Au premier art roman se rattachent les deux premières travées voûtées en berceau brisé sur doubleaux avec arcs de raidissement latéraux reçus sur pilastres à imposte. Les deux travées suivantes leur sont postérieures d'un demi-siècle ; la troisième s'ouvre au sud sur une chapelle du XVe siècle voûtés d'ogives, au nord sur une chapelle couverte d'un berceau transversal du XVe siècle ou XVIIe siècle ; la quatrième est flanquée de collatéraux inégaux en demi-berceau. Le carré du transept cantonné par des piles massives et irrégulières est couvert d'une coupole sur trompes avec consoles prismatiques curieusement décorées d'un bouton. Ses bras saillants sont voûtés d'un berceau en plein cintre et chacun ouvre à l'est sur une absidiole semi-circulaire coiffée d'un cul-de-four. Construit par Jacques de Saint-Nectaire, dernier abbé régulier de La Chaise-Dieu, le choeur comprend deux travées rectangulaires inégales voûtées d'ogives avec formerets et liernes (les clefs sont timbrées aux armes du prélat constructeur) suivies d'une abside à pans coupés éclairée par une fenêtre tréflée.
La façade occidentale avec ses rangées de corbeaux et le clocher sont modernes. Les toitures ont été surélevées dans un but défensif, quelques éléments de corniche romane conservés dans la maçonnerie indiquent leur niveau primitif.
Les chapiteaux des colonnes engagées du transept offrent un décor original : bestiaire fantastique composé de monstres à deux corps, aigles bicéphales, lièvre entre deux oiseaux à queue de sirène, mais aussi un personnage aux bras en croix entouré de deux fauves où l'on a voulu voir une représentation de Daniel dans la fosse aux lions. Gravée sur la pile nord-est du carré du transept une inscription donne la date de l'achèvement des travaux de l'époque romane.
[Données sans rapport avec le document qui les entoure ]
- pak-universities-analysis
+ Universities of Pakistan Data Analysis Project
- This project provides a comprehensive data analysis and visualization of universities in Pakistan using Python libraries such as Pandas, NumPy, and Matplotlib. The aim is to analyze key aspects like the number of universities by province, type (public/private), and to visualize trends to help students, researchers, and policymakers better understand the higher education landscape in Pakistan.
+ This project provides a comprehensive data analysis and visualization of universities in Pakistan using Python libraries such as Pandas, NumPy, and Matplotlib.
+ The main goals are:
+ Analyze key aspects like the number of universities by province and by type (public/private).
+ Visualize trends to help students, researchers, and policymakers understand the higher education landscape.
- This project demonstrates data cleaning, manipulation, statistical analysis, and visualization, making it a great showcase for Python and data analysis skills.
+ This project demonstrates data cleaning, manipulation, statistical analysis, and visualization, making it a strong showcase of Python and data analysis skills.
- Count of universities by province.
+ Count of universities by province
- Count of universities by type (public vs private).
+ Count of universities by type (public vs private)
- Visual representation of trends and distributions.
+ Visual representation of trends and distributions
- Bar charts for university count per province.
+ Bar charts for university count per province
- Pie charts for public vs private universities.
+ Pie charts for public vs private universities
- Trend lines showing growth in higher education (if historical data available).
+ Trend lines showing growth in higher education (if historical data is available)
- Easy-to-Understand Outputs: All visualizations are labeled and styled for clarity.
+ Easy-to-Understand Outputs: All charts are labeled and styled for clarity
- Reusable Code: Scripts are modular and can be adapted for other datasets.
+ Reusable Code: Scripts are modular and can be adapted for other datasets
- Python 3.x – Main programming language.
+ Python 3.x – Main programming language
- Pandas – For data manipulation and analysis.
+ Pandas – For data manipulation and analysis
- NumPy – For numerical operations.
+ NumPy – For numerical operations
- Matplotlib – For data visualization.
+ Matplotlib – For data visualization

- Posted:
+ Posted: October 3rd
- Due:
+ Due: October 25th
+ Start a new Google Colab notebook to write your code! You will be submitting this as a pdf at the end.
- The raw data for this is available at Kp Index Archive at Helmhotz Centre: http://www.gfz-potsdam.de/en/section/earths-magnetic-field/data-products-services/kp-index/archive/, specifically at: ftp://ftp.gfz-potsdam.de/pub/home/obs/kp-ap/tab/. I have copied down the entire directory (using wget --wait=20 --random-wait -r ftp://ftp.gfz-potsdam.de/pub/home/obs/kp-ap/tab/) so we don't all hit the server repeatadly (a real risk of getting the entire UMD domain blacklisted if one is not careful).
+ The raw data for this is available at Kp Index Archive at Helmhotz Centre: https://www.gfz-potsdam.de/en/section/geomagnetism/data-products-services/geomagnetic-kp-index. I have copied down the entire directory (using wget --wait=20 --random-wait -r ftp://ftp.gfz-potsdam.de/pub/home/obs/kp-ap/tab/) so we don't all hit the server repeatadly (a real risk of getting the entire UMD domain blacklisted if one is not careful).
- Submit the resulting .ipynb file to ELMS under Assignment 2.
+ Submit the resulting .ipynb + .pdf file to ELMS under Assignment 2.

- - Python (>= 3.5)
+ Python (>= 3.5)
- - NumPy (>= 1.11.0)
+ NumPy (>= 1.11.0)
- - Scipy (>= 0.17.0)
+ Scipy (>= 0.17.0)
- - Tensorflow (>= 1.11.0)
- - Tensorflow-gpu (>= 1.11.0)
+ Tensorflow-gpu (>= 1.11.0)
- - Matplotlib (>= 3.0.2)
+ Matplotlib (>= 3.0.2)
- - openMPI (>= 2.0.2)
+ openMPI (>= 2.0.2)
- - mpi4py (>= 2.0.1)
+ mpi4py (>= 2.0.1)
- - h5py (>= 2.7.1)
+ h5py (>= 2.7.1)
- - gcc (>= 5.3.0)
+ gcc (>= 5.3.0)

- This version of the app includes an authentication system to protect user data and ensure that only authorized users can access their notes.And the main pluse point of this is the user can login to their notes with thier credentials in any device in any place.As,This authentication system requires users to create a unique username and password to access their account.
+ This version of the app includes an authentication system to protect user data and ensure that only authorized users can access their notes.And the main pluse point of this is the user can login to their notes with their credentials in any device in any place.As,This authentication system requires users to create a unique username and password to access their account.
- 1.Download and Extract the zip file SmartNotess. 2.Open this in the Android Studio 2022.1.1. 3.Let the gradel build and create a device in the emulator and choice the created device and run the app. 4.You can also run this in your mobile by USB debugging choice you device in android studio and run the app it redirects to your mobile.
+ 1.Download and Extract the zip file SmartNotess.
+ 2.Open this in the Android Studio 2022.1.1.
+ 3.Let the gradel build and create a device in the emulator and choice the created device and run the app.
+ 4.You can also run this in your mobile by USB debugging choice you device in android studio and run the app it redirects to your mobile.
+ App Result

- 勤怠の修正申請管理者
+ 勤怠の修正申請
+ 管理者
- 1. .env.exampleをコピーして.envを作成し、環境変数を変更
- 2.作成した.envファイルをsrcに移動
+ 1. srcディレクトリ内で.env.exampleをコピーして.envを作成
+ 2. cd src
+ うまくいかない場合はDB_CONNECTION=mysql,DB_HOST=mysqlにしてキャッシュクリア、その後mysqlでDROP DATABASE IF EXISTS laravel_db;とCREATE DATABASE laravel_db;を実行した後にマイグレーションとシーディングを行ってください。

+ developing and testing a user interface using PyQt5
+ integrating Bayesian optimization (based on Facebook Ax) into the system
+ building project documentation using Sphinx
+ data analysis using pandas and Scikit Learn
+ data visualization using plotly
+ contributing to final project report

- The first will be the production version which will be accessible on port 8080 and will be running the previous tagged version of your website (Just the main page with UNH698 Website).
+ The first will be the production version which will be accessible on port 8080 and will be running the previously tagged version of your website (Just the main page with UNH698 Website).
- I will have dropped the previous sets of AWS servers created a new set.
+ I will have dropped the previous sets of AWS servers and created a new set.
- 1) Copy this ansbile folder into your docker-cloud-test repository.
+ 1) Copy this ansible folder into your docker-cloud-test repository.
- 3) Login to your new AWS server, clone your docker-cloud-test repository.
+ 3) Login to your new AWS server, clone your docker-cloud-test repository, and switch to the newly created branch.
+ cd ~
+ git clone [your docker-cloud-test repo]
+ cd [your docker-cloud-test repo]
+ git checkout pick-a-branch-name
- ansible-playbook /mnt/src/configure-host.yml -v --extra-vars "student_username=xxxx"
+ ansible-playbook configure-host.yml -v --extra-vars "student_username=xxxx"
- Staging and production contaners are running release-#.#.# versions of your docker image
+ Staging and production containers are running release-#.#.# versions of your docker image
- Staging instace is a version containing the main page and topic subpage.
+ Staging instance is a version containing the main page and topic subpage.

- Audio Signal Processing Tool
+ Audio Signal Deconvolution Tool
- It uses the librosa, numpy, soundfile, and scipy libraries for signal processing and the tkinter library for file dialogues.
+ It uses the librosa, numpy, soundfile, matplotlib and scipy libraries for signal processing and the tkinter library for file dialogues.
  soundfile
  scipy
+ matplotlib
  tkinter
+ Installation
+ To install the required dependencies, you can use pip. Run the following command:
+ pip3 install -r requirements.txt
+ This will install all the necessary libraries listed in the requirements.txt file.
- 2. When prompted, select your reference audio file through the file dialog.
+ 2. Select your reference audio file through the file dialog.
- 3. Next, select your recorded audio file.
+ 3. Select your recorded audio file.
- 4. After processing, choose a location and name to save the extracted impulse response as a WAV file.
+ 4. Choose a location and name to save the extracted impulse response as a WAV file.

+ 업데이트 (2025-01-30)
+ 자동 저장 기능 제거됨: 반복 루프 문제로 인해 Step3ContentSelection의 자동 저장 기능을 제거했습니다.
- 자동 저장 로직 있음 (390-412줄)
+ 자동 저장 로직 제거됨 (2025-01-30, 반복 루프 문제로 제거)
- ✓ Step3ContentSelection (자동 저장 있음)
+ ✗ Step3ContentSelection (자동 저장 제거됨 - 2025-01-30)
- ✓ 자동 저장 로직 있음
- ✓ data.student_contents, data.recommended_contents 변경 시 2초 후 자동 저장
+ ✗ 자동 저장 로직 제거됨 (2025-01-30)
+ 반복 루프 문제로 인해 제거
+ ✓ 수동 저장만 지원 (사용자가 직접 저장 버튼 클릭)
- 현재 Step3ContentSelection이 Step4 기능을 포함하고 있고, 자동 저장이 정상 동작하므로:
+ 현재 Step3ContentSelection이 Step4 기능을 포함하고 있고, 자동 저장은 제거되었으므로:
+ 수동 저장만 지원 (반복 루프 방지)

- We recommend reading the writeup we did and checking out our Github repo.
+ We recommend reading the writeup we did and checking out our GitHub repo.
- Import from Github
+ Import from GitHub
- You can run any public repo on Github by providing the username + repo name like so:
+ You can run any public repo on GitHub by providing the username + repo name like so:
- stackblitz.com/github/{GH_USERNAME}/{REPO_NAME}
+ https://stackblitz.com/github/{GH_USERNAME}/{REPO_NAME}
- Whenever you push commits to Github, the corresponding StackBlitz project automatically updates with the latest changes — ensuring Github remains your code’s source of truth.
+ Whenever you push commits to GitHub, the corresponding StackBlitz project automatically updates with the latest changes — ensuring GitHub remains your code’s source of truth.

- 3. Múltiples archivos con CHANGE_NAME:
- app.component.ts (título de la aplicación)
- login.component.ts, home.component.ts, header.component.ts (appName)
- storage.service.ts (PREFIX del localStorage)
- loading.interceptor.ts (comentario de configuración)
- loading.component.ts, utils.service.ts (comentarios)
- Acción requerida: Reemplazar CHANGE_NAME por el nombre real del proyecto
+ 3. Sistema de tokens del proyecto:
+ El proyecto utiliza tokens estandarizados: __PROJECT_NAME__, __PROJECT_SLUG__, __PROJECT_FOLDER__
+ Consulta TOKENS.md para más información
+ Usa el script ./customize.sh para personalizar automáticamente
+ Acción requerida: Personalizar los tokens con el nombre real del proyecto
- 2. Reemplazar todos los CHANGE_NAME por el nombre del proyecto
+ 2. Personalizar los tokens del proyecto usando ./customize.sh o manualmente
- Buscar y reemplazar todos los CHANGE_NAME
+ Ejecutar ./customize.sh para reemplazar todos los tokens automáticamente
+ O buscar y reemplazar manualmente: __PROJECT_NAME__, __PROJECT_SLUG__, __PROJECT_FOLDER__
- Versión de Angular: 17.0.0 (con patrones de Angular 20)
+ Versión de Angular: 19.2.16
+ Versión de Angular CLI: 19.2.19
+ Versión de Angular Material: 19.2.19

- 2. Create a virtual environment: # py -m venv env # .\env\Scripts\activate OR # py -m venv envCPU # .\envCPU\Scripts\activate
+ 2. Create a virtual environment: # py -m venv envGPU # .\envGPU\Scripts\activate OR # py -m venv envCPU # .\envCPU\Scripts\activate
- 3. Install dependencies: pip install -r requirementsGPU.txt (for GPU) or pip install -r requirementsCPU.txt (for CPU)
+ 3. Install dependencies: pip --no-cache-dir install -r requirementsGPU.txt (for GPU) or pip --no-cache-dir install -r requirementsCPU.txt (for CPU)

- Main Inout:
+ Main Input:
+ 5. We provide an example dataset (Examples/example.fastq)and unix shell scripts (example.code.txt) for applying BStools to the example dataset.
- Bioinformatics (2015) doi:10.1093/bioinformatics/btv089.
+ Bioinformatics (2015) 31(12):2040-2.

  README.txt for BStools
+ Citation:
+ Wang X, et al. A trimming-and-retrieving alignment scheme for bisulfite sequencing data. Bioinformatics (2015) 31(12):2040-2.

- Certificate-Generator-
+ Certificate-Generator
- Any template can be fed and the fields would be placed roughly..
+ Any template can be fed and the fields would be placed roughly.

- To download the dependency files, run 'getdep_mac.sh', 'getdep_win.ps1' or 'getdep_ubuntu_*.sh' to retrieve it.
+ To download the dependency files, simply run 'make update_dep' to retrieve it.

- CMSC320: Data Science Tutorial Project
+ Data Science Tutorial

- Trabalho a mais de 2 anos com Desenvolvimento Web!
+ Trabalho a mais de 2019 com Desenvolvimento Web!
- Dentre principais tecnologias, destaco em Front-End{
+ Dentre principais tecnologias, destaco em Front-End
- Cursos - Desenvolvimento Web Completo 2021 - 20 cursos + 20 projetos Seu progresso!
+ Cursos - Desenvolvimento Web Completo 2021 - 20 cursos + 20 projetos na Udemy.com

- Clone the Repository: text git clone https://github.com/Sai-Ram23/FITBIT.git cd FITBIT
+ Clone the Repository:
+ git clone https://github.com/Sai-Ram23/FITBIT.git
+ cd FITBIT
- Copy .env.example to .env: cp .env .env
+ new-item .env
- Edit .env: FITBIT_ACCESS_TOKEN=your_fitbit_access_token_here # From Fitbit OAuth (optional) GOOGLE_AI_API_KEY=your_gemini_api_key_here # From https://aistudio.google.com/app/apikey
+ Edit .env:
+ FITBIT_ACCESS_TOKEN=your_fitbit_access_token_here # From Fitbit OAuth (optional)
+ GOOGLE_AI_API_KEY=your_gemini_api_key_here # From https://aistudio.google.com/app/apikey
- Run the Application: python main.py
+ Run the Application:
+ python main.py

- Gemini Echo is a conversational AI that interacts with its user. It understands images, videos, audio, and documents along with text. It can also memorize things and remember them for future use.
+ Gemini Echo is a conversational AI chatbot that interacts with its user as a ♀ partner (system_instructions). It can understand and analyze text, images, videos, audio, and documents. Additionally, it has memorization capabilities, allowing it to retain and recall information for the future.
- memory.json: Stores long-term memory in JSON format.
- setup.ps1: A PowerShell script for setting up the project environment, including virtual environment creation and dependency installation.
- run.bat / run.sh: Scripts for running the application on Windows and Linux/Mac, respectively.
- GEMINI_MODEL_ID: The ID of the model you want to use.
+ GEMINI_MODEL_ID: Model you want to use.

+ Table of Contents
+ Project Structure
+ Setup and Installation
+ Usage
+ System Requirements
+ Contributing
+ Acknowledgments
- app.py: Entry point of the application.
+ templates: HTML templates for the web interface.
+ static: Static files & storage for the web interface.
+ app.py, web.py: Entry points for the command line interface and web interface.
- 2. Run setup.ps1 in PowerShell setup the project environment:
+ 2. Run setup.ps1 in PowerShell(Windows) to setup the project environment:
Le mobilier est important : plat de quête orné en son centre de la scène de Saint Georges terrassant le dragon, en cuivre étamé du XVIe siècle(M.H.1972), croix de procession en bois sculpté peint et doré (M.H.1972), saint Germain convertissant un chasseur libertin d'Issoire, panneau en bois peint du XVIIIe siècle (Inv. M.H.1973), grand christ en croix, en bois peint du XVIIIe siècle ( Inv. M.H.1981), statues en bois peint et doré d'une vierge de Pitié vénérée sous le nom de Notre-Dame des neiges et de la Sainte-Trinité, boiserie des XVIIe et XVIIIe siècles dans la tribune, la nef et la sacristie, et chapiteau roman creusé pour servir de bénitier.
Les cloches sont de 1546, 1624, 1836 (de J.Martin) et de 1867 (de Burnichon).
Dans une rue étroite voisine de l'église, se lit une inscription gravée sous trois têtes sculptées, d'où le nom de "rue des trois têtes".
La Pierre des Prades :
Mégalithe classé, c'est un menhir au bord d'un chemin, à la sortie du village. De profil, le menhir fait penser à une femme enceinte et c'est pour cette raison que le mégalithe devint symbole de la fécondité. Les femmes venaient s'y frotter le ventre pour être plus féconde.